((
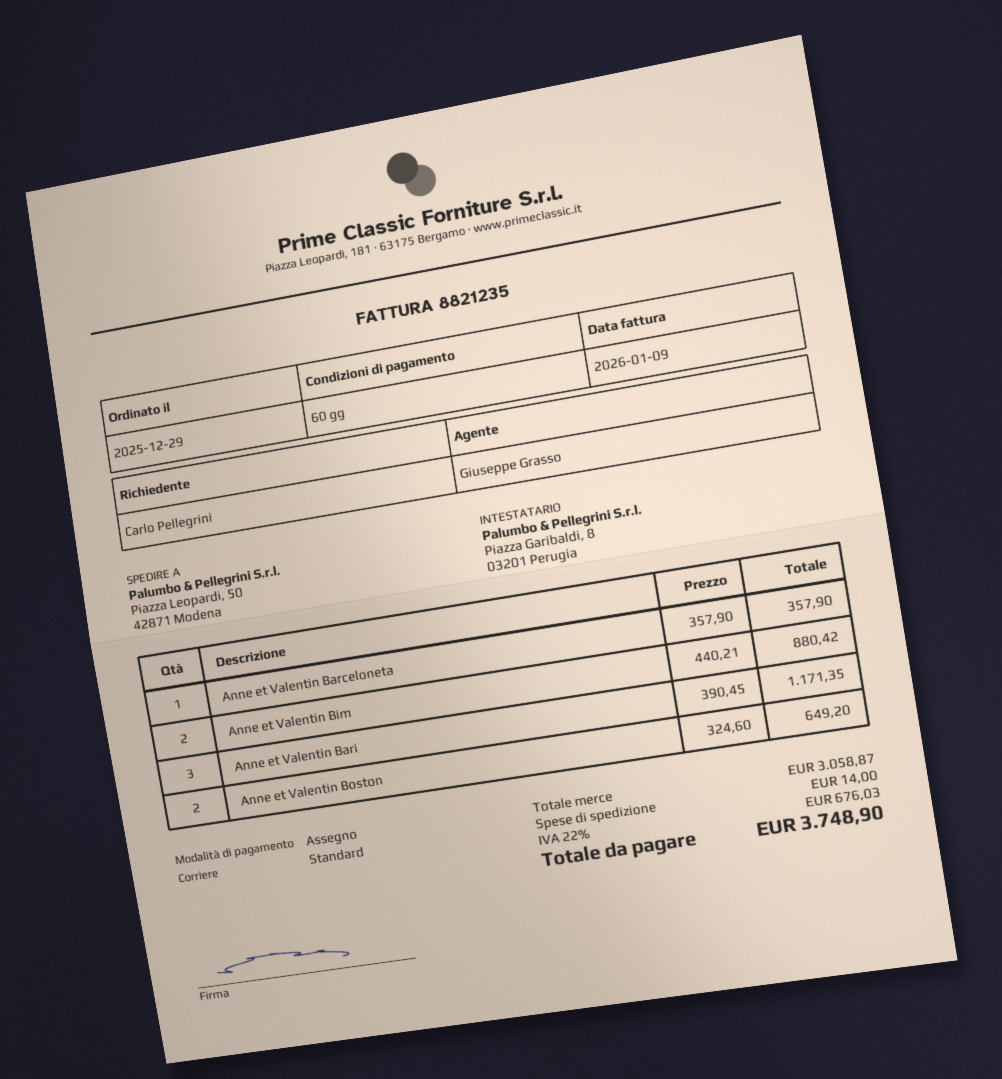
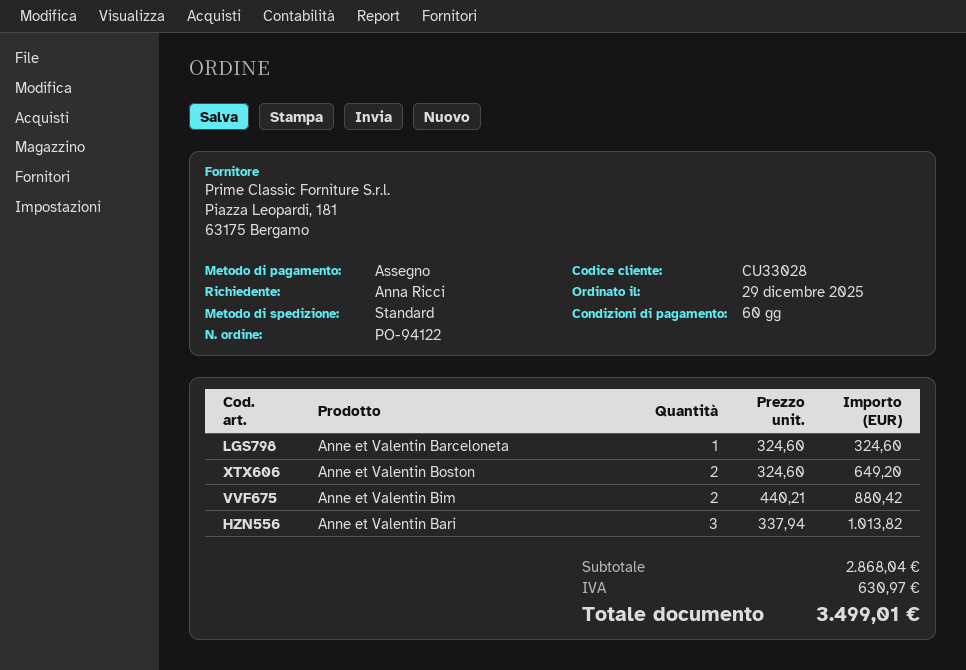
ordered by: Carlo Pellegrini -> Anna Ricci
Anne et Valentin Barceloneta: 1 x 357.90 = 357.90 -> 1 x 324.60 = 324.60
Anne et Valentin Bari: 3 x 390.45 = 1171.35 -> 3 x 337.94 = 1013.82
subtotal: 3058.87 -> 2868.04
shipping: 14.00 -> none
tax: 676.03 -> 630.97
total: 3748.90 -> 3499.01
))
((
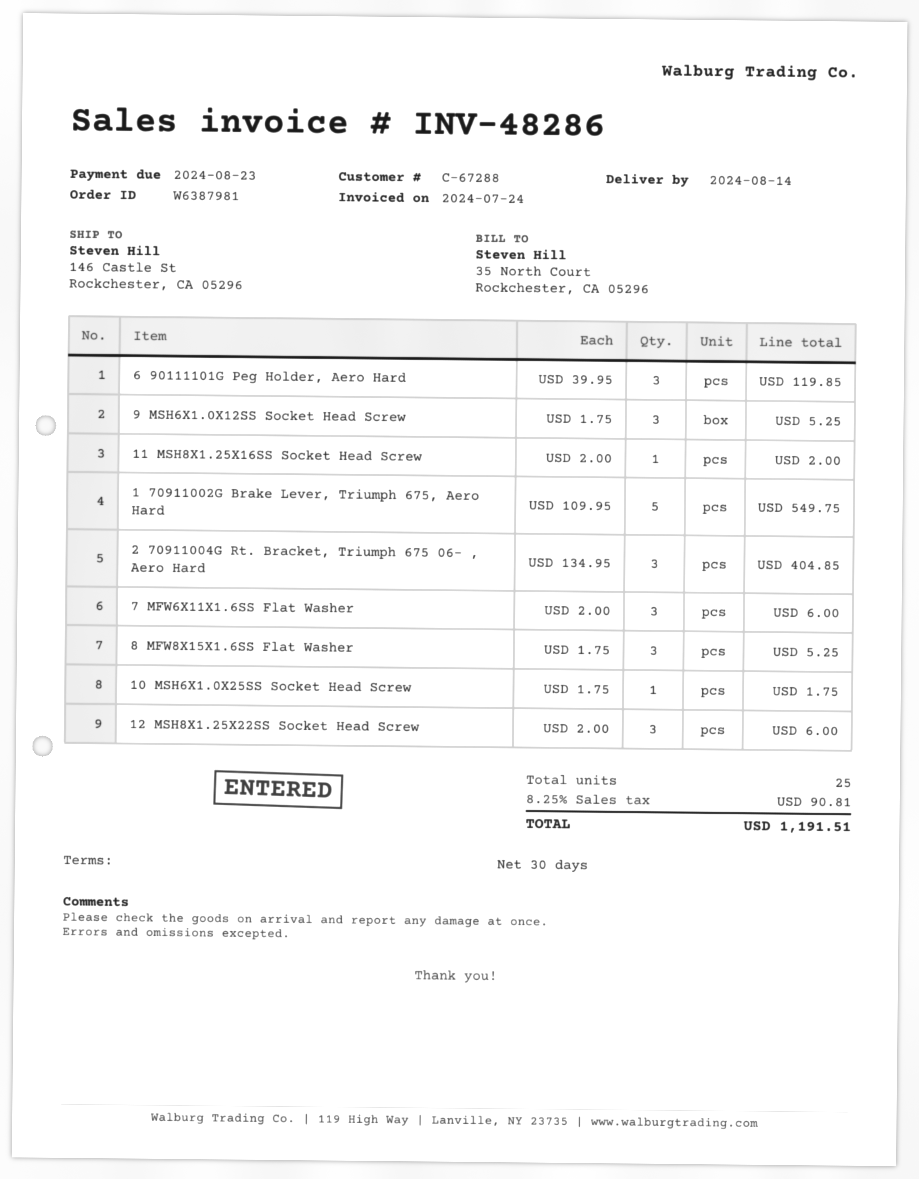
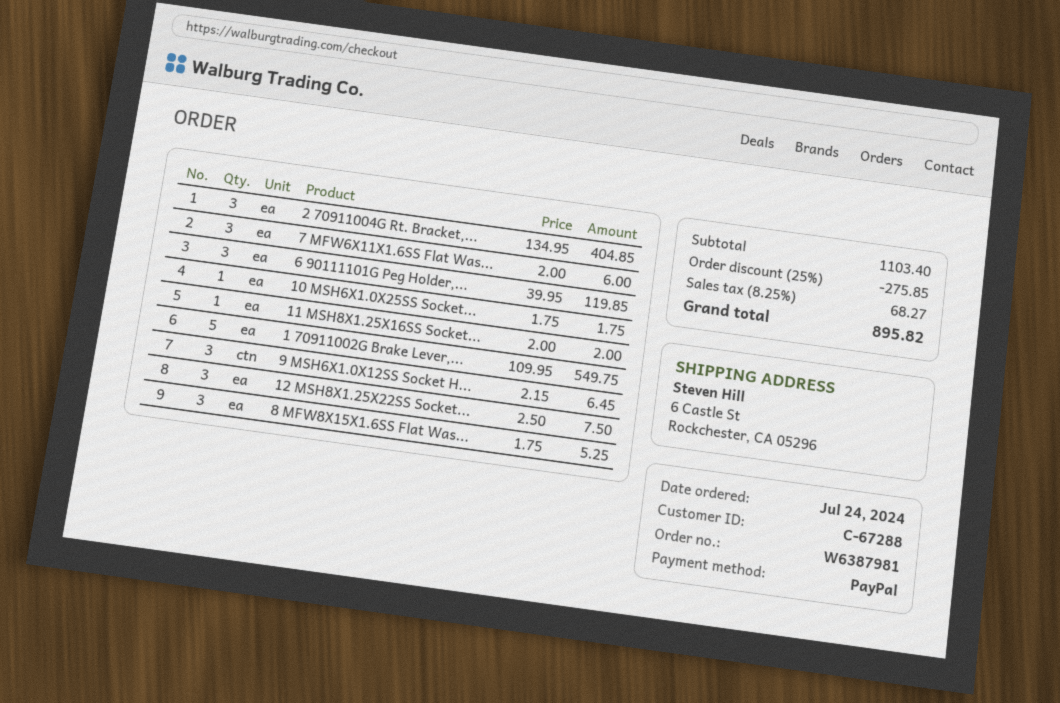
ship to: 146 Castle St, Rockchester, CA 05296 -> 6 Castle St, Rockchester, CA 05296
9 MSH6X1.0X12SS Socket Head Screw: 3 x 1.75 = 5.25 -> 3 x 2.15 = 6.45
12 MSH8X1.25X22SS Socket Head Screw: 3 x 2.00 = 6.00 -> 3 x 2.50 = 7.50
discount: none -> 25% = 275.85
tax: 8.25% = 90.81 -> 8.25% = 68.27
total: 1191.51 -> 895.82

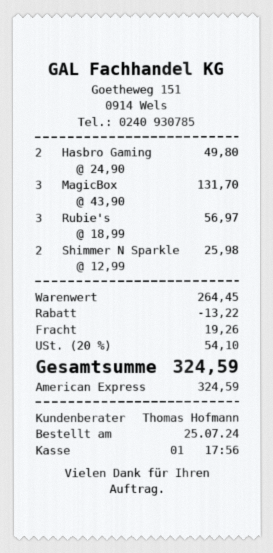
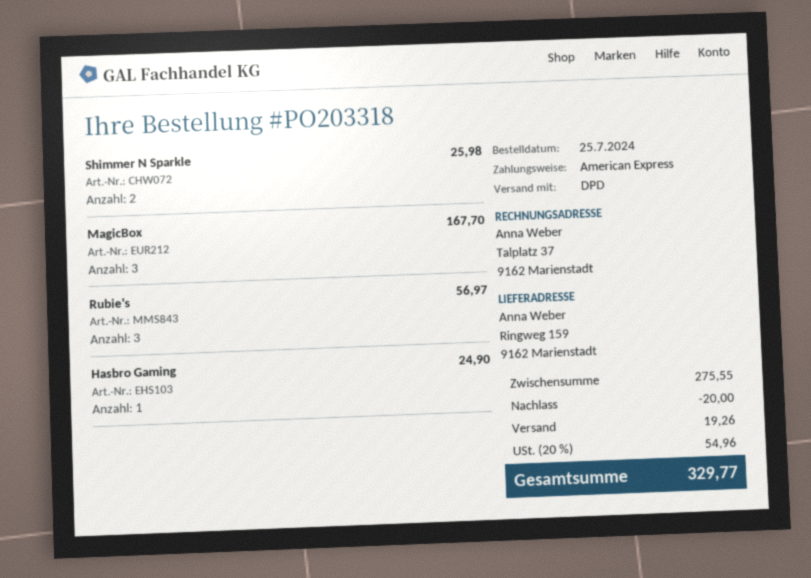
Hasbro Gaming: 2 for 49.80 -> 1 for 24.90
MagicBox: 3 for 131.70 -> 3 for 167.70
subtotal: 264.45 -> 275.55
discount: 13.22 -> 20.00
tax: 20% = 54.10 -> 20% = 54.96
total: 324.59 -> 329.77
))
# ABOUT THIS EXERCISE
Out of the data above, transcribe exactly and only the lines starting with the line that has "ordered by: Carlo Pellegrini -> Anna Ricci" and going on through the line that has "total: 3748.90 -> 3499.01", both included.

# SOLUTION
ordered by: Carlo Pellegrini -> Anna Ricci
Anne et Valentin Barceloneta: 1 x 357.90 = 357.90 -> 1 x 324.60 = 324.60
Anne et Valentin Bari: 3 x 390.45 = 1171.35 -> 3 x 337.94 = 1013.82
subtotal: 3058.87 -> 2868.04
shipping: 14.00 -> none
tax: 676.03 -> 630.97
total: 3748.90 -> 3499.01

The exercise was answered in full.